# Hopes to reconcile



## Brystensmom (Feb 3, 2014)

Yeah I thought it would give me hope to look at the stories in the Reconciliation forum...

LOL wrong choice.. I wont do that again.

I did have a glimmer of hope and i was still just holding on to it

But last night my Husband admitted the reason why he didnt ask for a divorce... he kept saying i dont know, i dont know but it was becuase he wasnt sure what he needed to do to file for a divorce.. and that he did in fact want a divorce.

Of course i was numb... and i begged cried screamed for him to tell me this wasnt real but he couldnt he wouldnt..he refused i cried,, and then nothingness washed over me.

I do actually feel different today. Im ok. i think its becuase I dont need to hold on anymore..Its a sense of releif and sadness at the same time. But i think im finally beginning to accept my outcome...


----------



## Ms. GP (Jul 8, 2013)

The fact is it doesn't matter what the reason is. If he doesn't want to reconcile, it won't work. My husband and I are in R and let me tell you it is TOUGH. Both parties have to be fully committed to it. I'm sorry you are walking through this but just think of how strong you will be after learning this painful life lesson. Focus on getting stronger. Don't isolate. Think of all the things you want to do with your life now that don't include him. Embrace this new journey as a time to get to know yourself.
_Posted via Mobile Device_


----------



## Openminded (Feb 21, 2013)

I agree with Ms. GP (and I have read her husband's story). 

R is the hardest road you will ever travel. And that's when the cheater (if he is one) is totally committed and remorseful. My ex-husband wouldn't even admit there was an affair so a lot of rug-sweeping happened and I helped do that. I don't recommend it. When DD2 occurred (with the same affair partner) I felt like a fool for staying after DD1. 

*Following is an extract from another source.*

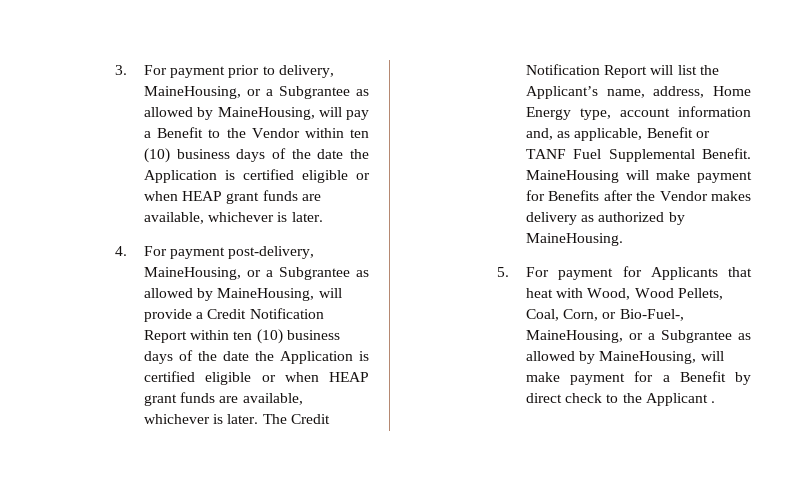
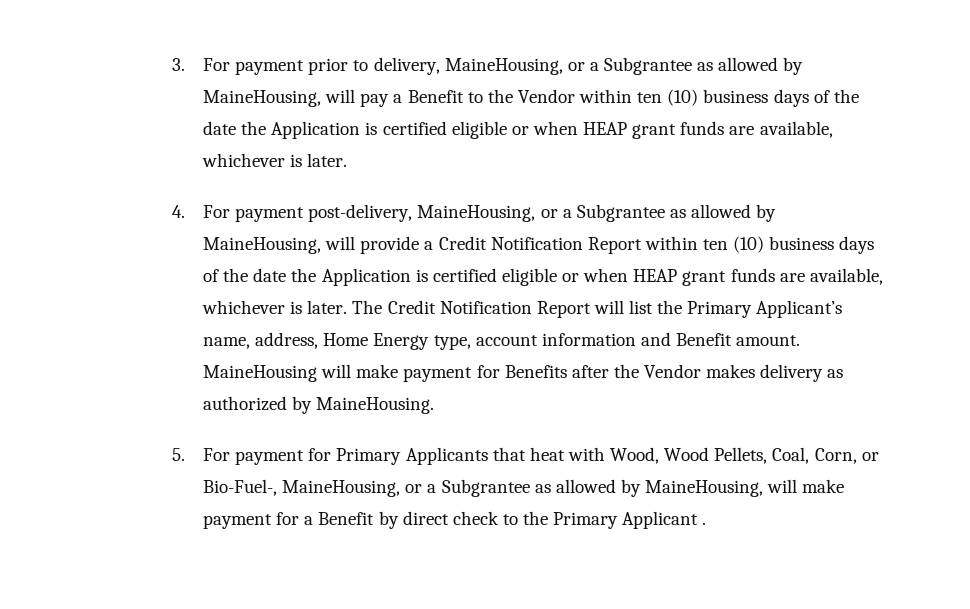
- The Credit Notification Report will list the Applicant’s name, address, Home Energy type, account information and, as applicable, Benefit or TANF Fuel Supplemental Benefit.
+ The Credit Notification Report will list the Primary Applicant’s name, address, Home Energy type, account information and Benefit amount.
- 5. For payment for Applicants that heat with Wood, Wood Pellets, Coal, Corn, or Bio-Fuel-, MaineHousing, or a Subgrantee as allowed by MaineHousing, will make payment for a Benefit by direct check to the Applicant .
+ 5. For payment for Primary Applicants that heat with Wood, Wood Pellets, Coal, Corn, or Bio-Fuel-, MaineHousing, or a Subgrantee as allowed by MaineHousing, will make payment for a Benefit by direct check to the Primary Applicant .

Some people R successfully but it takes a lot of work and even then there can be triggers decades later. So start detaching and prepare for life without him. That might be enough to bring him to his senses when he sees you begin to move on. If it isn't, you start your new life. And it can be good. Mine is.


----------



## Brystensmom (Feb 3, 2014)

Isn't it strange by spending years of controlling other people... how out of control you really are of your own sense of self. I begin to see this day by day.

By no means am i super religious, But i talk to god( or higher power)) every single day.. multiple times aday, when i find myself trying to control things outside of myself I begin to focus on other things..

It brings me back to me. Although I pray for a time and a place where me and my husband may be able to come back together

I know that right now in this moment its not right. At any rate.

I consistently work to be better and move forward and the chips will fall where they may but with each day that passes I more equipped than the day before to handle each situation as it presents itself.

If i was asked a few years ago, if i was to be without my husband.. i would have responded... with

I just might dieeee! 

but today I'm alive... and Im Ok!


----------



## Heartbroken84 (Feb 2, 2014)

Your doing amazing - keep putting one foot in front of the other & it can only get better. Hugs x


----------